>Critical section under 100ns, low contention (2-4 threads): Spinlock. You’ll waste less time spinning than you would on a context switch.
If your sections are that short then you can use a hybrid mutex and never actually park. Unless you're wrong about how long things take, in which case you'll save yourself.
>alignas(64) in C++
std::hardware_destructive_interference_size
Exists so you don't have to guess, although in practice it'll basically always be 64.The code samples also don't obey the basic best practices for spinlocks for x86_64 or arm64. Spinlocks should perform a relaxed read in the loop, and only attempt a compare and set with acquire order if the first check shows the lock is unowned. This avoids hammering the CPU with cache coherency traffic.
Similarly the x86 PAUSE instruction isn't mentioned, even though it exist specifically to signal spin sections to the CPU.
Spinlocks outside the kernel are a bad idea in almost all cases, except dedicated nonpreemptable cases; use a hybrid mutex. Spinning for consumer threads can be done in specialty exclusive thread per core cases where you want to minimize wakeup costs, but that's not the same as a spinlock which would cause any contending thread to spin.

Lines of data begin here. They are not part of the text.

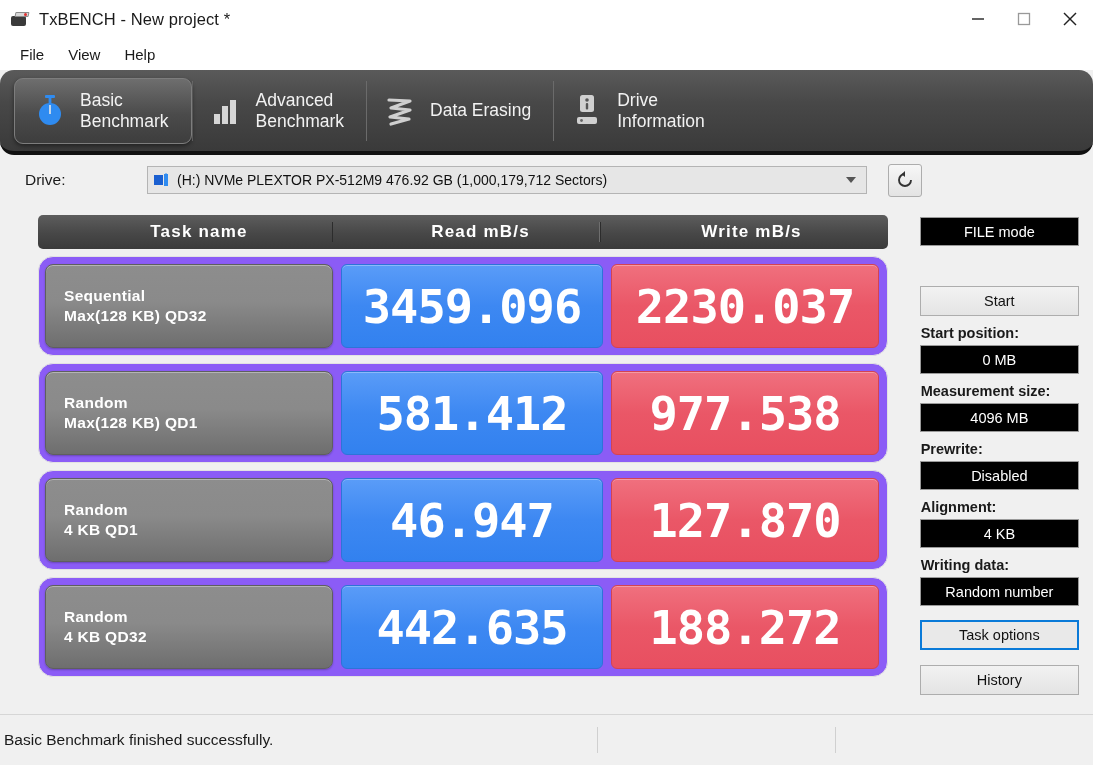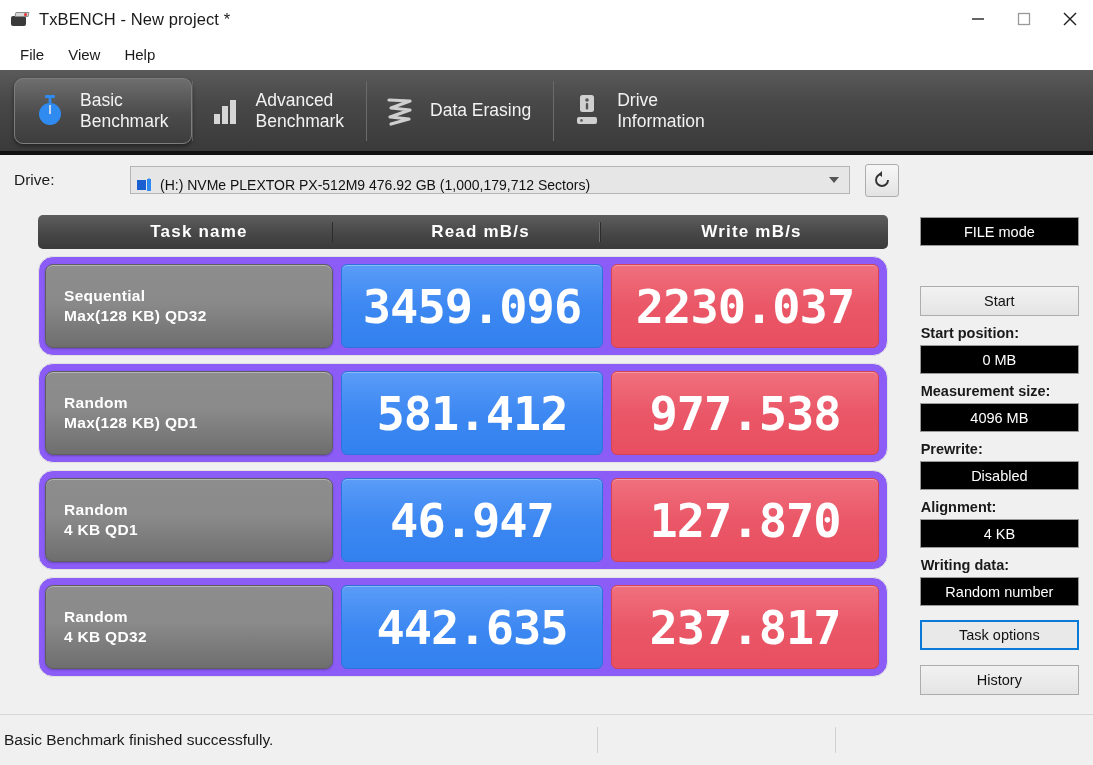--- a/index.html
+++ b/index.html
@@ -53,20 +53,21 @@
   }
 
   
   .tabstrip {
     height: 85px;
     background: linear-gradient(180deg,#5a5a5a 0%, #484848 40%, #3a3a3a 100%);
     display: flex; align-items: center;
     padding-left: 14px;
     border-bottom: 4px solid #111;
     position: relative;
+    border-radius: 14px;
   }
   .tab {
     display: flex; align-items: center; gap: 13px;
     height: 66px; padding: 0 22px 0 16px;
     position: relative;
   }
   .tab.active {
     background: linear-gradient(180deg,#6e6e6e 0%,#4b4b4b 55%,#3d3d3d 100%);
     border: 1px solid #7d7d7d;
     border-radius: 9px;
@@ -81,28 +82,29 @@
   .tab-label {
     color: #f2f2f2; font-size: 17.5px; line-height: 21px;
     white-space: pre-line;
   }
   .tab-label.single { line-height: 21px; }
   .tab-icon { width: 34px; height: 38px; flex: none; display: flex; align-items: center; justify-content: center; }
 
   
   .drive-row {
     height: 50px; display: flex; align-items: center;
-    padding: 0 0 0 14px; gap: 2px;
+    padding: 0 0 0 14px; gap: 8px;
     background: #f0f0f0;
+    margin-left: 11px;
   }
   .drive-label { width: 114px; font-size: 15.5px; color: #1a1a1a; }
   .drive-select {
     flex: 0 0 720px; height: 28px;
     background: #e6e6e6; border: 1px solid #b4b4b4;
-    display: flex; align-items: flex-end; padding: 0 6px;
+    display: flex; align-items: center; padding: 0 6px;
     font-size: 14px; color: #111;
     position: relative;
   }
   .drive-glyph { width: 17px; height: 15px; margin-right: 6px; position: relative; flex:none; }
   .drive-text { white-space: nowrap; }
   .drive-caret {
     position: absolute; right: 10px; top: 50%; transform: translateY(-50%);
     width: 0; height: 0;
     border-left: 5px solid transparent; border-right: 5px solid transparent;
     border-top: 6px solid #555;
@@ -369,21 +371,21 @@
       <div class="cell-val cell-read">46.947</div>
       <div class="cell-val cell-write">127.870</div>
     </div>
 
     <div class="row-card">
       <div class="cell-task">
         <div class="task-l1">Random</div>
         <div class="task-l2">4 KB QD32</div>
       </div>
       <div class="cell-val cell-read">442.635</div>
-      <div class="cell-val cell-write">237.817</div>
+      <div class="cell-val cell-write">188.272</div>
     </div>
   </div>
 
   <div class="sidebar">
     <div class="side-black" style="margin-top:12px;">FILE mode</div>
 
     <div class="side-btn" style="margin-top:40px;">Start</div>
 
     <div class="side-label">Start position:</div>
     <div class="side-black">0 MB</div>

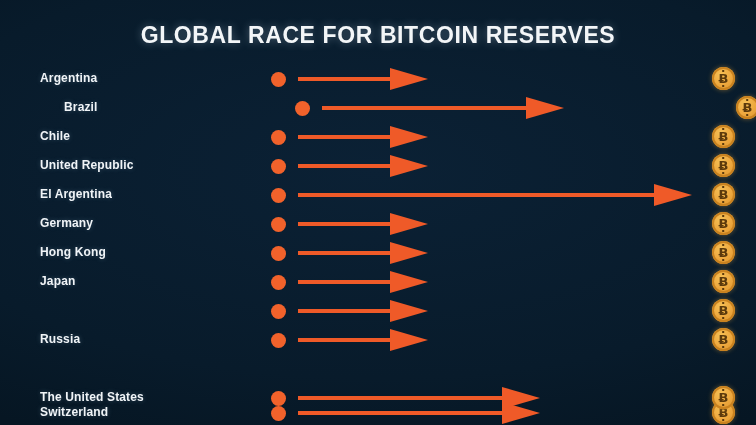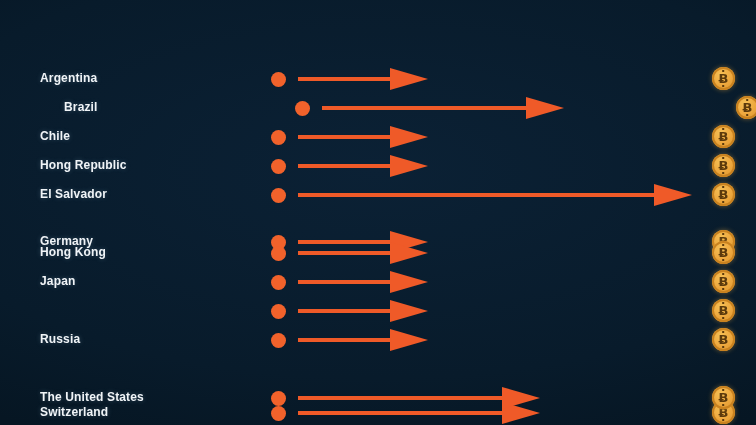--- a/index.html
+++ b/index.html
@@ -120,20 +120,21 @@
     background: #5c3a0c;
   }
   .coin-glyph::before { top: -2.2px; }
   .coin-glyph::after  { bottom: -2.2px; }
 </style>
 </head>
 <body>
 
 <div id="infographic">
 
+  <div id="chart-title">GLOBAL RACE FOR BITCOIN RESERVES</div>
 
   <div id="rows-area">
       <div class="race-row" style="top: 0px;">
         <div class="country-label">Argentina</div>
         <div class="start-dot"></div>
         <div class="arrow" style="left: 298px;">
           <div class="arrow-shaft" style="width: 92px;"></div>
           <div class="arrow-head" style="left: 92px;"></div>
         </div>
         <div class="coin">
@@ -156,42 +157,42 @@
         <div class="start-dot"></div>
         <div class="arrow" style="left: 298px;">
           <div class="arrow-shaft" style="width: 92px;"></div>
           <div class="arrow-head" style="left: 92px;"></div>
         </div>
         <div class="coin">
           <span class="coin-glyph">Ƀ</span>
         </div>
       </div>
       <div class="race-row" style="top: 87px;">
-        <div class="country-label">Hong Republic</div>
+        <div class="country-label">United Republic</div>
         <div class="start-dot"></div>
         <div class="arrow" style="left: 298px;">
           <div class="arrow-shaft" style="width: 92px;"></div>
           <div class="arrow-head" style="left: 92px;"></div>
         </div>
         <div class="coin">
           <span class="coin-glyph">Ƀ</span>
         </div>
       </div>
       <div class="race-row" style="top: 116px;">
-        <div class="country-label">El Salvador</div>
+        <div class="country-label">El Argentina</div>
         <div class="start-dot"></div>
         <div class="arrow" style="left: 298px;">
           <div class="arrow-shaft" style="width: 356px;"></div>
           <div class="arrow-head" style="left: 356px;"></div>
         </div>
         <div class="coin">
           <span class="coin-glyph">Ƀ</span>
         </div>
       </div>
-      <div class="race-row" style="top: 145px; margin-top: 18px;">
+      <div class="race-row" style="top: 145px;">
         <div class="country-label">Germany</div>
         <div class="start-dot"></div>
         <div class="arrow" style="left: 298px;">
           <div class="arrow-shaft" style="width: 92px;"></div>
           <div class="arrow-head" style="left: 92px;"></div>
         </div>
         <div class="coin">
           <span class="coin-glyph">Ƀ</span>
         </div>
       </div>

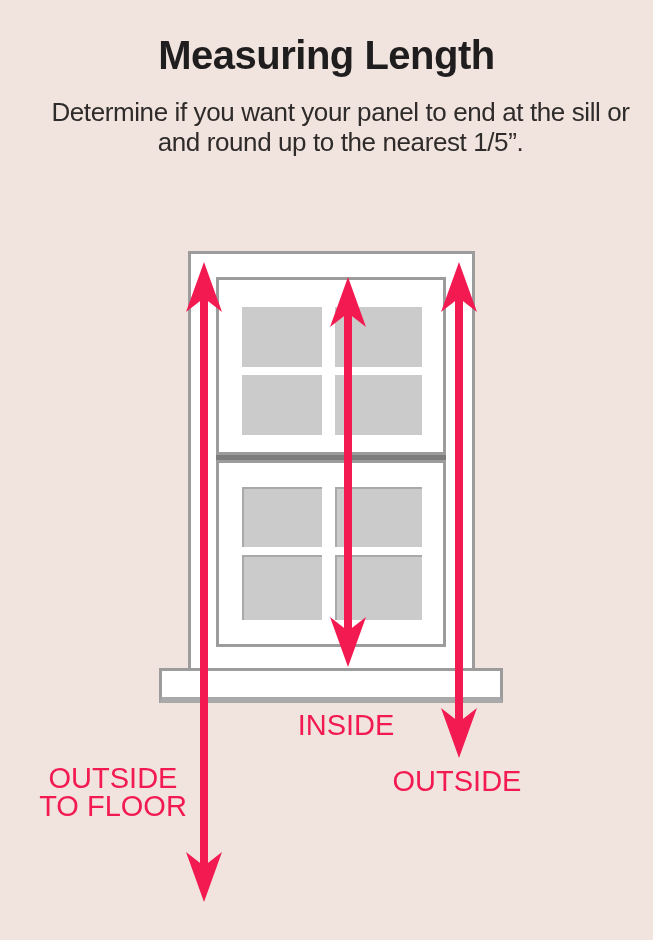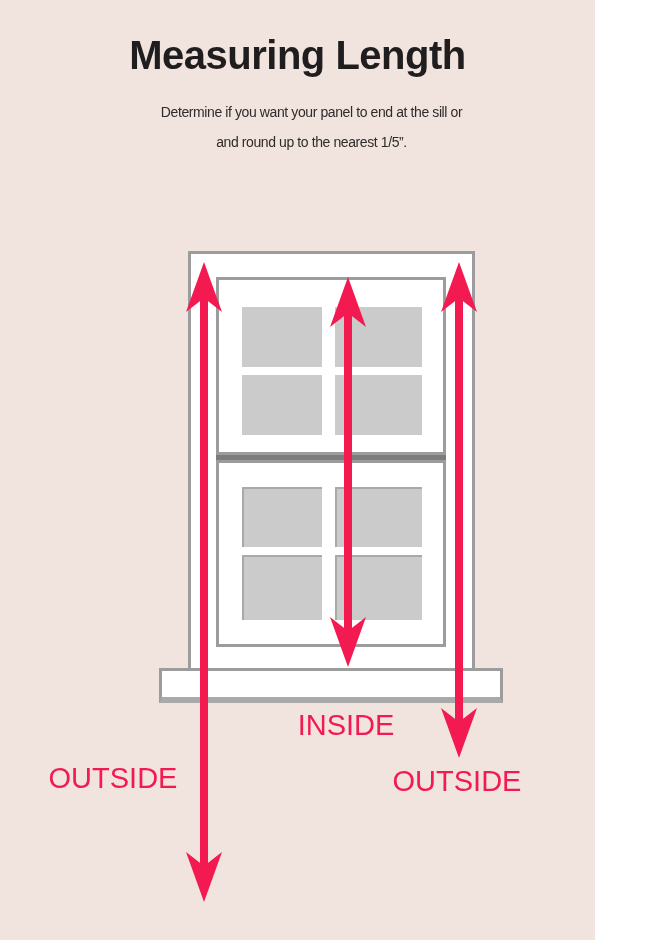--- a/index.html
+++ b/index.html
@@ -1,18 +1,18 @@
 <!DOCTYPE html>
 <html><head>
 <meta charset="utf-8">
 <style>
   html, body { margin: 0; padding: 0; }
   .canvas {
     position: relative;
-    width: 595px;
+    width: 653px;
     height: 940px;
     background: #f1e4de;
     overflow: hidden;
     font-family: "Liberation Sans", sans-serif;
   }
   .abs { position: absolute; box-sizing: border-box; }
 
   
   .title {
     position: absolute;
@@ -21,21 +21,21 @@
     text-align: center;
     font-size: 40px;
     font-weight: bold;
     letter-spacing: -0.5px;
     color: #201d1e;
   }
   .desc {
     position: absolute;
     left: 0; right: 0; top: 97px;
     text-align: center;
-    font-size: 14px;
+    font-size: 26px;
     line-height: 30px;
     letter-spacing: -0.4px;
     color: #2e2b2a;
     padding-left: 28px;
   }
   .desc span { display: block; }
 
   
   .frame {
     left: 188px; top: 251px; width: 287px; height: 417px;
@@ -155,15 +155,16 @@
         <polygon points="459,758 441,708 459,722 477,708" fill="#f21a51"></polygon>
       </g>
     </svg>
 
   <div class="dlabel" id="inside-label">INSIDE</div>
 
   <div class="dlabel" id="outside-label">OUTSIDE</div>
 
   <div class="dlabel" id="otf-label">
     <span>OUTSIDE</span>
+    <span>TO FLOOR</span>
   </div>
 
 </div>
 
 </body></html>

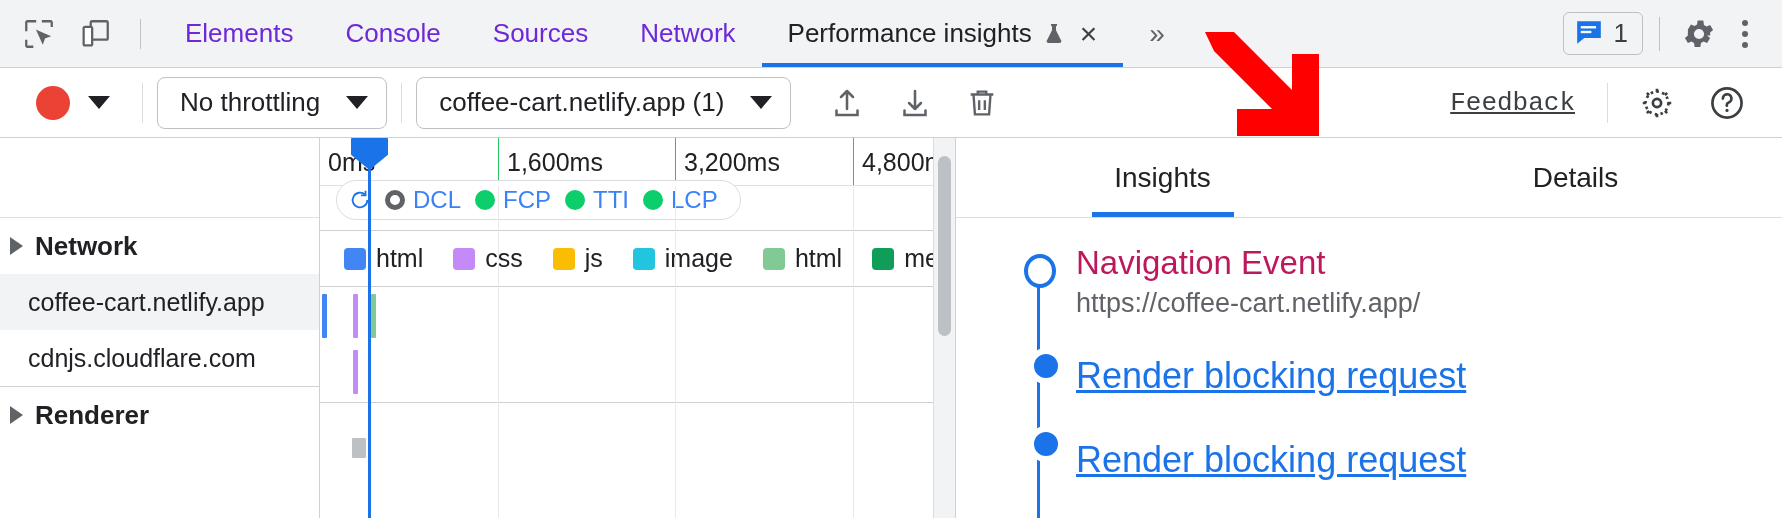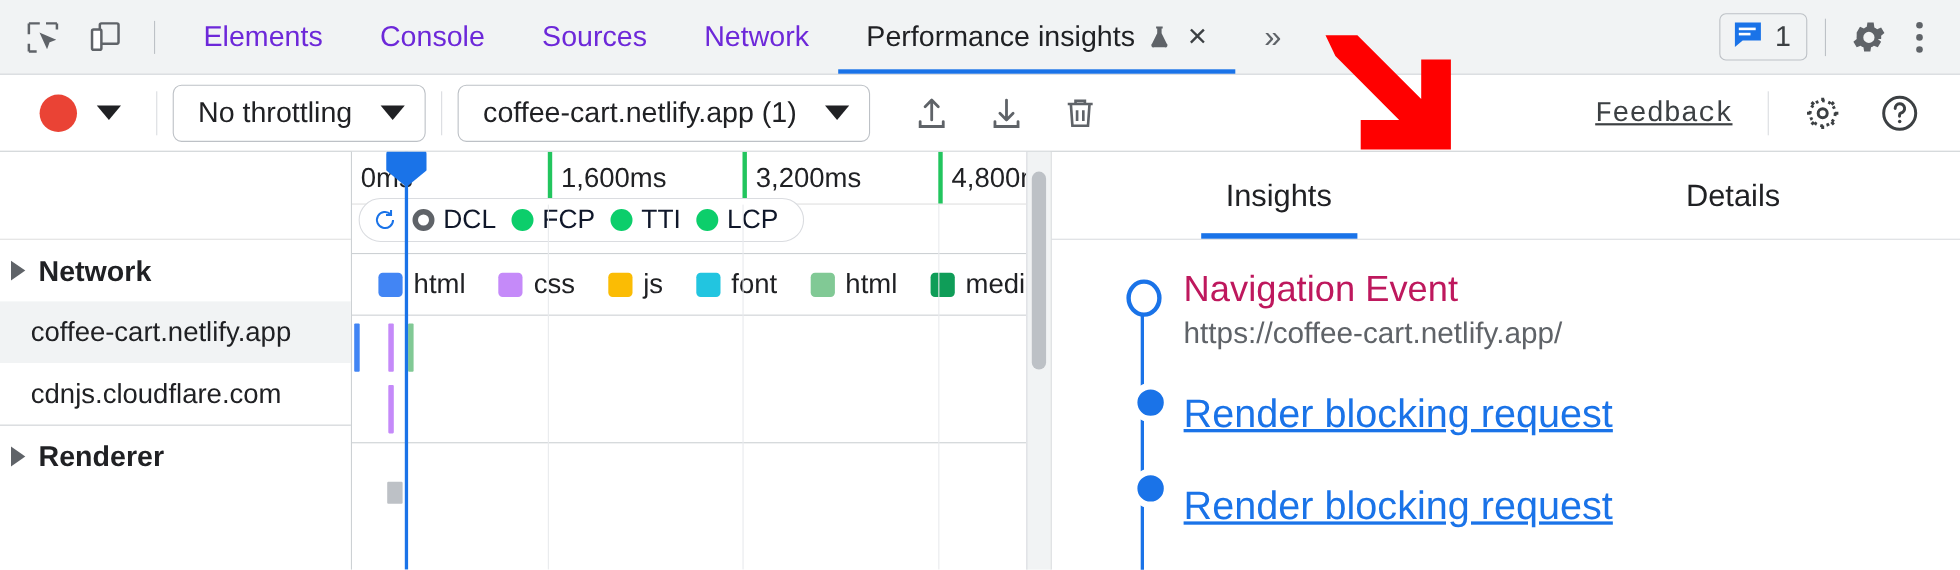--- a/index.html
+++ b/index.html
@@ -116,33 +116,33 @@
   }
   .track-row .label { padding-left: 0; }
   .track-row.child .label { padding-left: 18px; }
   .divider-line { height: 1px; background: #cdd1d4; }
 
   
   .timeline { flex: 1; position: relative; background: #fff; overflow: hidden; }
   .ruler { height: 48px; position: relative; border-bottom: 1px solid #e0e0e0; }
   .tick {
     position: absolute; top: 0; bottom: 0;
-    border-left: 4px solid #22c55e;
+    border-left: 1px solid #22c55e;
     font-size: 25px; color: #202124;
     padding-left: 8px; padding-top: 10px;
     white-space: nowrap;
   }
   .tick:first-child { border-left: none; }
 
   .marker-bar {
-    position: absolute; top: 42px; left: 6px;
+    position: absolute; top: 42px; left: 16px;
     display: flex; align-items: center; gap: 14px;
     border: 1px solid #dadce0; border-radius: 20px;
     background: #fff; padding: 5px 22px 5px 12px;
-    font-size: 24px; color: #0f172a;
+    font-size: 24px; color: #3b82f6;
   }
   .marker-bar .m { display: flex; align-items: center; gap: 8px; }
   .dot { width: 20px; height: 20px; border-radius: 50%; display: inline-block; }
   .dot.ring { border: 5px solid #5f6368; background: transparent; box-sizing: border-box; }
   .rewind { color: #1a73e8; font-size: 22px; display: flex; align-items: center; }
 
   .net-legend {
     position: absolute; top: 106px; left: 24px;
     display: flex; align-items: center; gap: 14px;
     font-size: 25px; color: #202124;
@@ -411,21 +411,21 @@
       <span class="item">
         <span class="swatch" style="background:#c58af9"></span>
         <span>css</span>
       </span>
       <span class="item">
         <span class="swatch" style="background:#fbbc04"></span>
         <span>js</span>
       </span>
       <span class="item">
         <span class="swatch" style="background:#22c5e0"></span>
-        <span>font</span>
+        <span>image</span>
       </span>
       <span class="item">
         <span class="swatch" style="background:#81c995"></span>
         <span>html</span>
       </span>
       <span class="item">
         <span class="swatch" style="background:#0f9d58"></span>
         <span>media</span>
       </span>
     </div>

> Spinlocks outside the kernel are a bad idea in almost all cases, except dedicated nonpreemptable cases; use a hybrid mutex
Yeah, pure spinlocks in user-space programs is a big no-no in my book. If you're on the happy path then it costs you nothing extra in terms of performance, and if you for some reason slide off the happy path you have a sensible fall-back.
> std::hardware_destructive_interference_size Exists so you don't have to guess, although in practice it'll basically always be 64.
Unfortunately it's not quite true, do to e.g. spacial prefetching [0]. See e.g. Folly's definition [1].
[0] https://community.intel.com/t5/Intel-Moderncode-for-Parallel...
[1] https://github.com/facebook/folly/blob/d2e6fe65dfd6b30a9d504...
Some things from the article are debatable for sure, and some are maybe missing like the one you mention with PAUSE instruction, which I also have not been aware of, but generally speaking I thought it was a really good content. Lean system engineering skills applied to real world problems. I especially appreciated the examples of large-scale infra codebases doing it in practice.
Hybrid locks are also bad for overall system performance by maximizing local application performance. There is a reason default lock implementations from OS don't spin even a little bit.
> std::hardware_destructive_interference_size
Of course, this is just the number the compiler thinks is good. It’s not necessarily the number that is actually good for your target machine.
The PAUSE instruction isn't actually as good as it used to be. In, iirc, Skylake Intel massively increased the latency to improve utilisation under hyperthreading. The latency of this instruction is now really high.
Most people using spinlocks really care about latency, and many will have hyperthreading disabled to reduce jitter
> Spinlocks outside the kernel are a bad idea in almost all cases, except dedicated nonpreemptable cases; use a hybrid mutex. Spinning for consumer threads can be done in specialty exclusive thread per core cases where you want to minimize wakeup costs, but that's not the same as a spinlock which would cause any contending thread to spin.
Very much this. Spins benchmark well but scale poorly.